Work request
The listing is to be printed in full, exactly as given.

:::::

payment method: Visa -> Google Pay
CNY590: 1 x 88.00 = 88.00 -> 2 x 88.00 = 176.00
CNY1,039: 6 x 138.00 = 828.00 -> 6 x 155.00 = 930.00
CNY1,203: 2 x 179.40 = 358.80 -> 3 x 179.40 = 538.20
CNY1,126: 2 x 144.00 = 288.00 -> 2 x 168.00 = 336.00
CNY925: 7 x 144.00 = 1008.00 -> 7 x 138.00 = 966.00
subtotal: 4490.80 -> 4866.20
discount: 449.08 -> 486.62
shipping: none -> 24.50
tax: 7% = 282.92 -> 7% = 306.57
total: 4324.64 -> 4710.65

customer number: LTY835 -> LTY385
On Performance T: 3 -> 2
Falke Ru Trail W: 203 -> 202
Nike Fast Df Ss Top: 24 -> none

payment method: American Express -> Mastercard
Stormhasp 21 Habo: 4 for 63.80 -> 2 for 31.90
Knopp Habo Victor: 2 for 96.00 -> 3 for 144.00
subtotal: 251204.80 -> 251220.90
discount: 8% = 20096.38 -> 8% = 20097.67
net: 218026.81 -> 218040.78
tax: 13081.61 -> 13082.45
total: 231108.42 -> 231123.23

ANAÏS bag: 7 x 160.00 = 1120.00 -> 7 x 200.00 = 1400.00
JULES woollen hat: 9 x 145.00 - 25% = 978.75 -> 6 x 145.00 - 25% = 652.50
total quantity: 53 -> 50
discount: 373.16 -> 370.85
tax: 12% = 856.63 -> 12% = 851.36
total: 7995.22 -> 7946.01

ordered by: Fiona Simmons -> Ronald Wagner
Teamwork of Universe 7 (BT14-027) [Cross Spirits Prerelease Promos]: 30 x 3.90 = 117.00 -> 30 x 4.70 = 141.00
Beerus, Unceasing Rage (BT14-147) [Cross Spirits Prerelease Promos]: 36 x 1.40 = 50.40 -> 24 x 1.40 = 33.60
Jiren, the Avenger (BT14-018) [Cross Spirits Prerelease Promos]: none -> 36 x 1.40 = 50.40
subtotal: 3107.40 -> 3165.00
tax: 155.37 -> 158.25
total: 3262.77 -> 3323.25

:::::

Response area
payment method: Visa -> Google Pay
CNY590: 1 x 88.00 = 88.00 -> 2 x 88.00 = 176.00
CNY1,039: 6 x 138.00 = 828.00 -> 6 x 155.00 = 930.00
CNY1,203: 2 x 179.40 = 358.80 -> 3 x 179.40 = 538.20
CNY1,126: 2 x 144.00 = 288.00 -> 2 x 168.00 = 336.00
CNY925: 7 x 144.00 = 1008.00 -> 7 x 138.00 = 966.00
subtotal: 4490.80 -> 4866.20
discount: 449.08 -> 486.62
shipping: none -> 24.50
tax: 7% = 282.92 -> 7% = 306.57
total: 4324.64 -> 4710.65

customer number: LTY835 -> LTY385
On Performance T: 3 -> 2
Falke Ru Trail W: 203 -> 202
Nike Fast Df Ss Top: 24 -> none

payment method: American Express -> Mastercard
Stormhasp 21 Habo: 4 for 63.80 -> 2 for 31.90
Knopp Habo Victor: 2 for 96.00 -> 3 for 144.00
subtotal: 251204.80 -> 251220.90
discount: 8% = 20096.38 -> 8% = 20097.67
net: 218026.81 -> 218040.78
tax: 13081.61 -> 13082.45
total: 231108.42 -> 231123.23

ANAÏS bag: 7 x 160.00 = 1120.00 -> 7 x 200.00 = 1400.00
JULES woollen hat: 9 x 145.00 - 25% = 978.75 -> 6 x 145.00 - 25% = 652.50
total quantity: 53 -> 50
discount: 373.16 -> 370.85
tax: 12% = 856.63 -> 12% = 851.36
total: 7995.22 -> 7946.01

ordered by: Fiona Simmons -> Ronald Wagner
Teamwork of Universe 7 (BT14-027) [Cross Spirits Prerelease Promos]: 30 x 3.90 = 117.00 -> 30 x 4.70 = 141.00
Beerus, Unceasing Rage (BT14-147) [Cross Spirits Prerelease Promos]: 36 x 1.40 = 50.40 -> 24 x 1.40 = 33.60
Jiren, the Avenger (BT14-018) [Cross Spirits Prerelease Promos]: none -> 36 x 1.40 = 50.40
subtotal: 3107.40 -> 3165.00
tax: 155.37 -> 158.25
total: 3262.77 -> 3323.25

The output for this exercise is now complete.